══ Supplied records ══

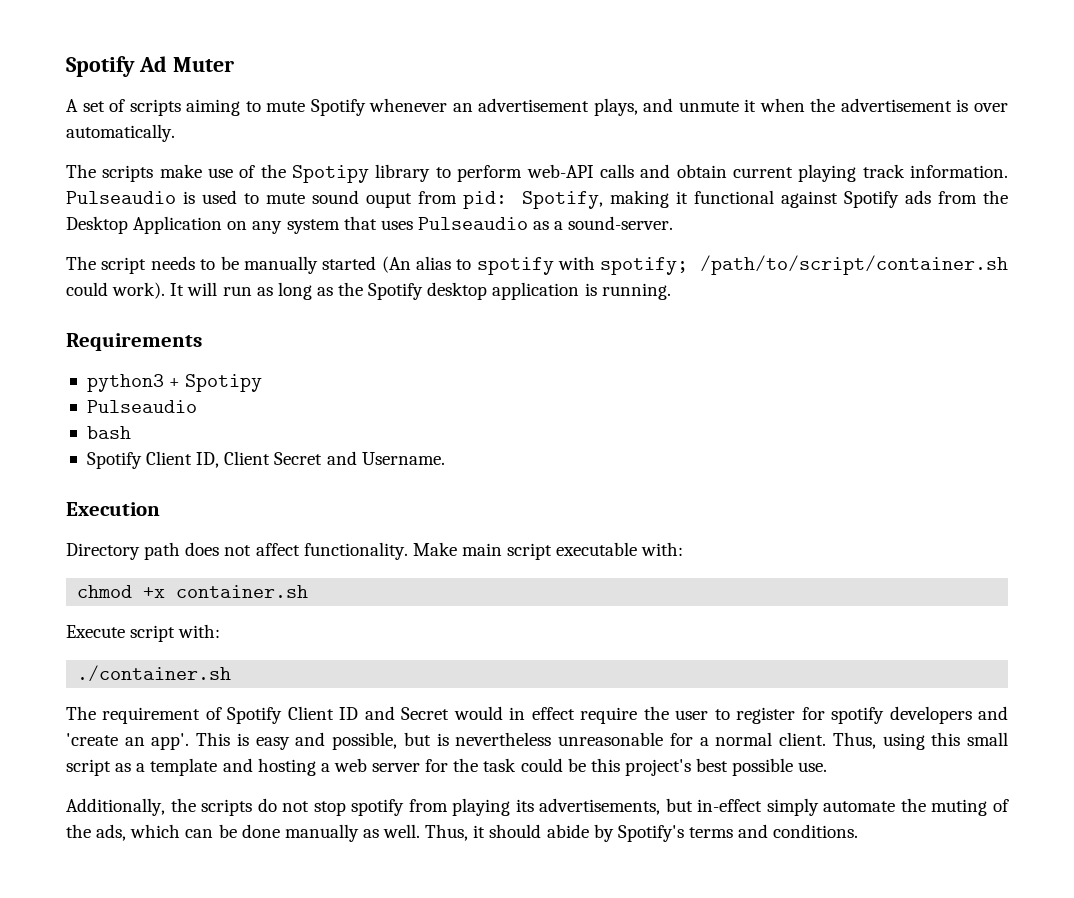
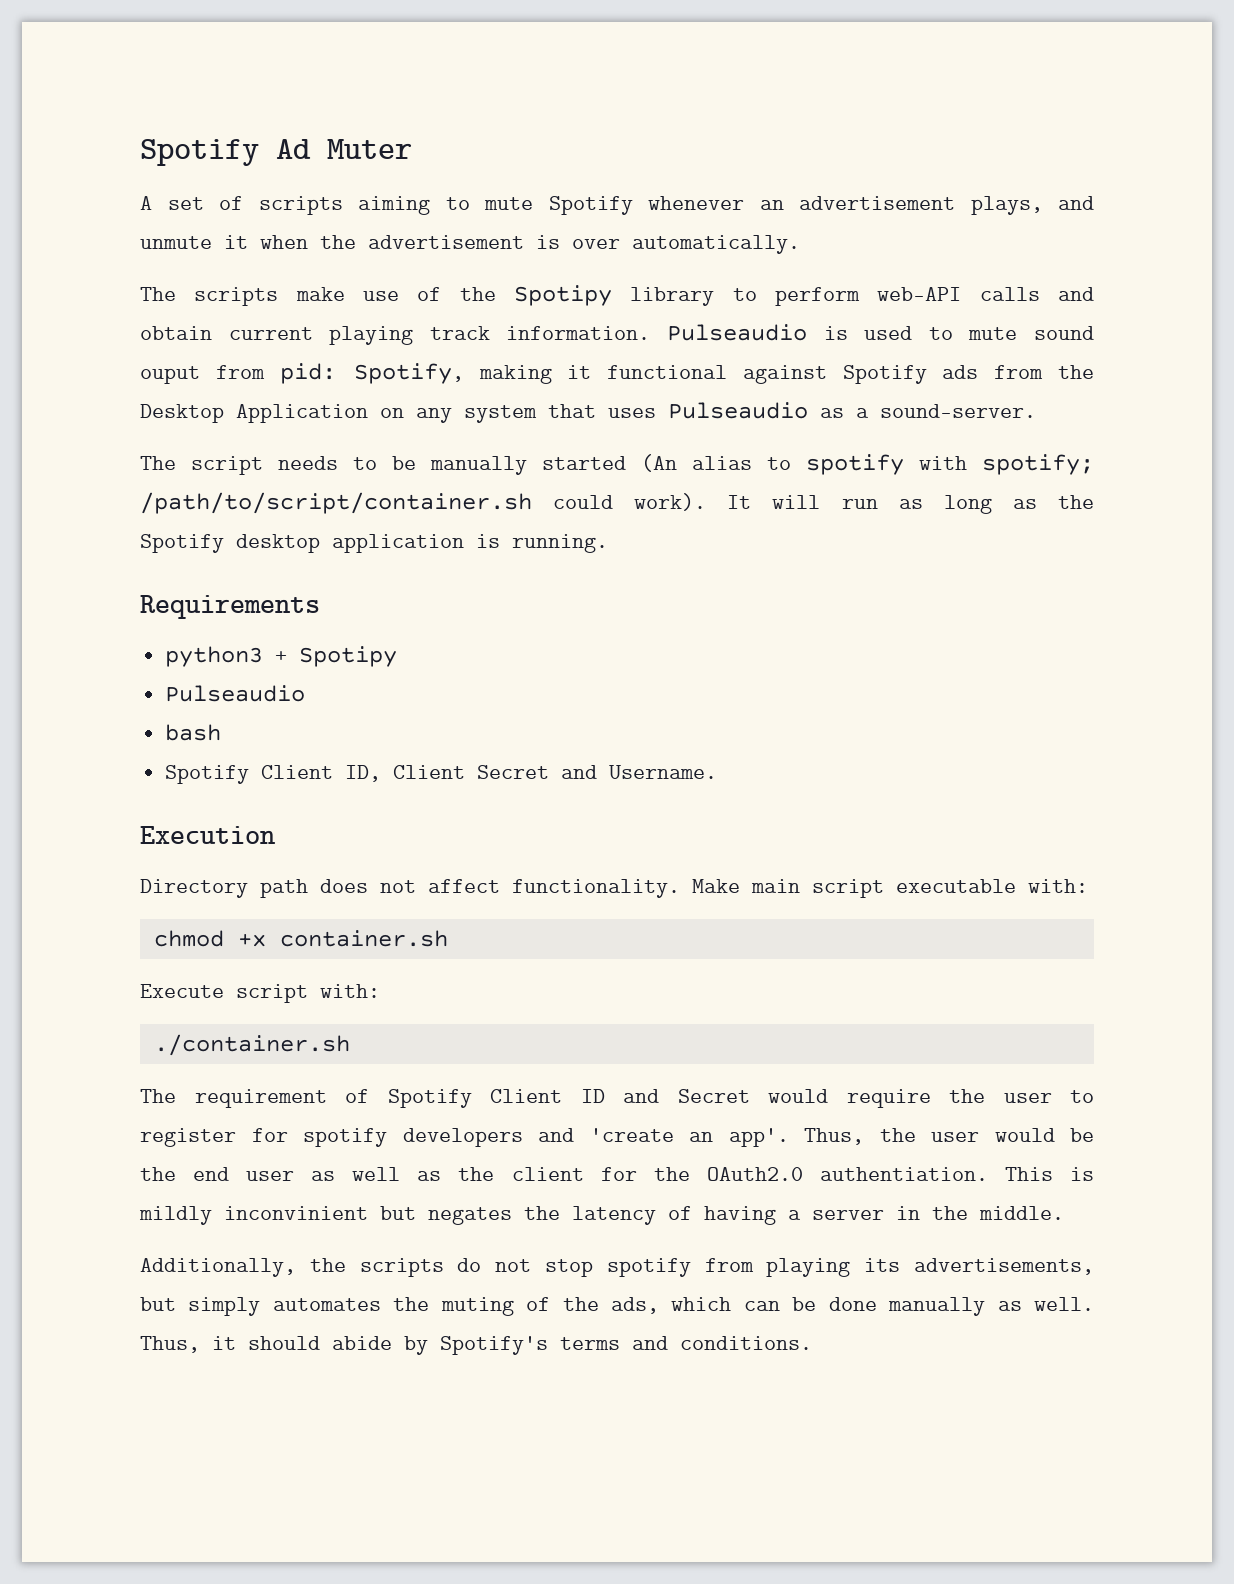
- The requirement of Spotify Client ID and Secret would in effect require the user to register for spotify developers and 'create an app'.
+ The requirement of Spotify Client ID and Secret would require the user to register for spotify developers and 'create an app'.
- This is easy and possible, but is nevertheless unreasonable for a normal client. Thus, using this small script as a template and hosting a web server for the task could be this project's best possible use.
+ Thus, the user would be the end user as well as the client for the OAuth2.0 authentiation. This is mildly inconvinient but negates the latency of having a server in the middle.
- Additionally, the scripts do not stop spotify from playing its advertisements, but in-effect simply automate the muting of the ads, which can be done manually as well.
+ Additionally, the scripts do not stop spotify from playing its advertisements, but simply automates the muting of the ads, which can be done manually as well.

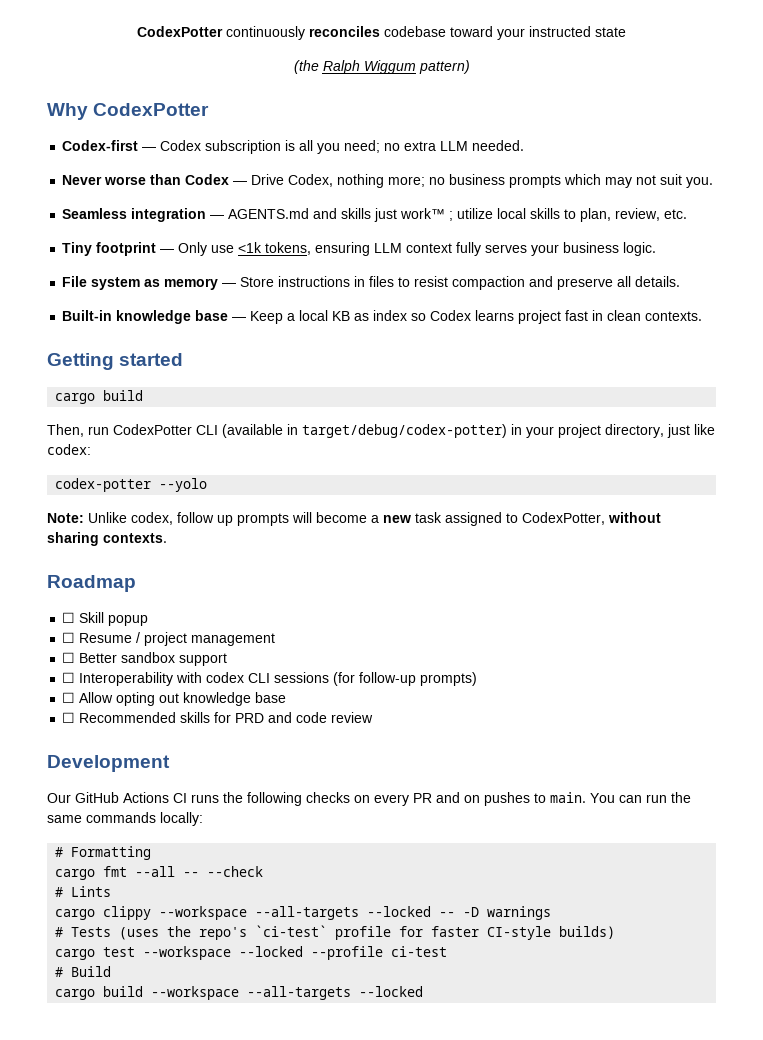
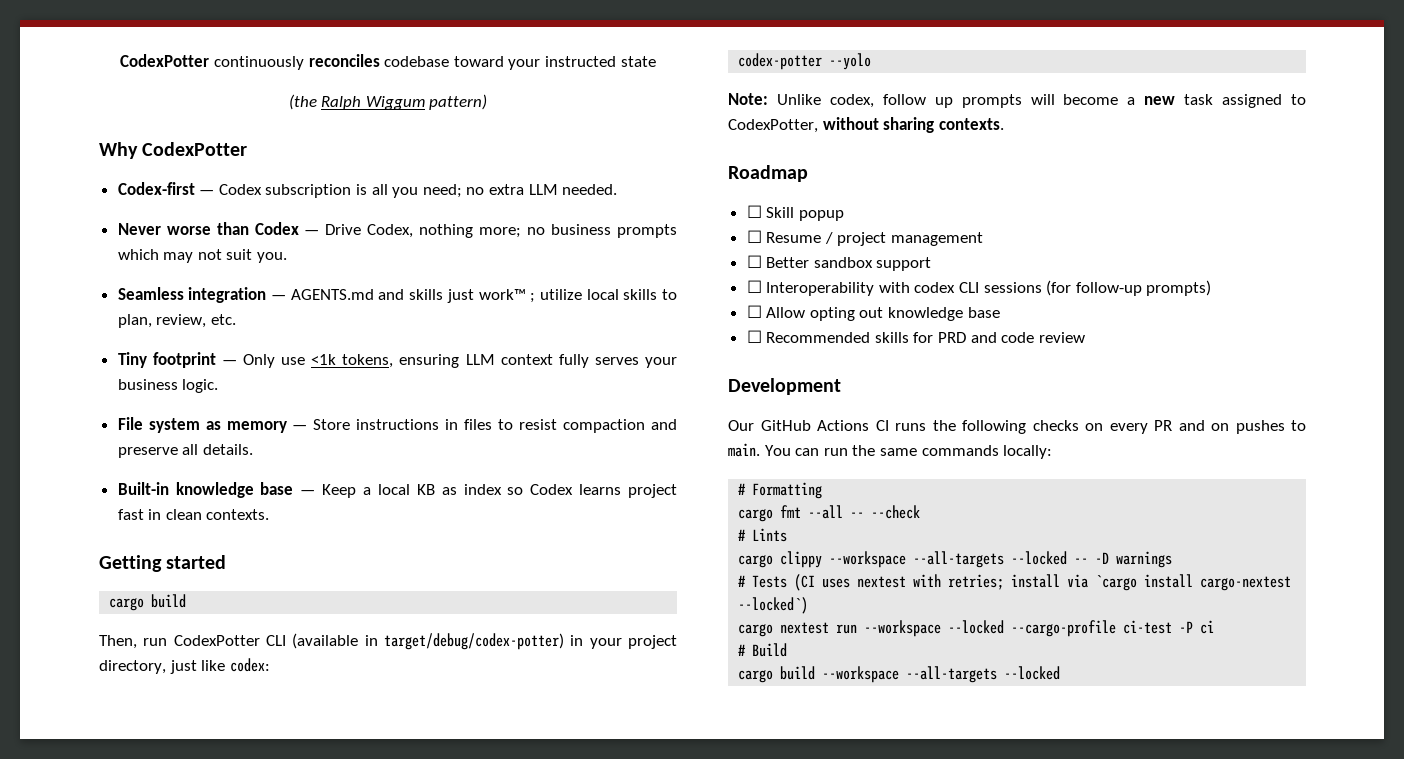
- # Tests (uses the repo's `ci-test` profile for faster CI-style builds)
- cargo test --workspace --locked --profile ci-test
+ # Tests (CI uses nextest with retries; install via `cargo install cargo-nextest --locked`)
+ cargo nextest run --workspace --locked --cargo-profile ci-test -P ci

═══

Problem to solve: Everything in the data except the pictures must be transcribed exactly.

Exercise solution:
- The requirement of Spotify Client ID and Secret would in effect require the user to register for spotify developers and 'create an app'.
+ The requirement of Spotify Client ID and Secret would require the user to register for spotify developers and 'create an app'.
- This is easy and possible, but is nevertheless unreasonable for a normal client. Thus, using this small script as a template and hosting a web server for the task could be this project's best possible use.
+ Thus, the user would be the end user as well as the client for the OAuth2.0 authentiation. This is mildly inconvinient but negates the latency of having a server in the middle.
- Additionally, the scripts do not stop spotify from playing its advertisements, but in-effect simply automate the muting of the ads, which can be done manually as well.
+ Additionally, the scripts do not stop spotify from playing its advertisements, but simply automates the muting of the ads, which can be done manually as well.

- # Tests (uses the repo's `ci-test` profile for faster CI-style builds)
- cargo test --workspace --locked --profile ci-test
+ # Tests (CI uses nextest with retries; install via `cargo install cargo-nextest --locked`)
+ cargo nextest run --workspace --locked --cargo-profile ci-test -P ci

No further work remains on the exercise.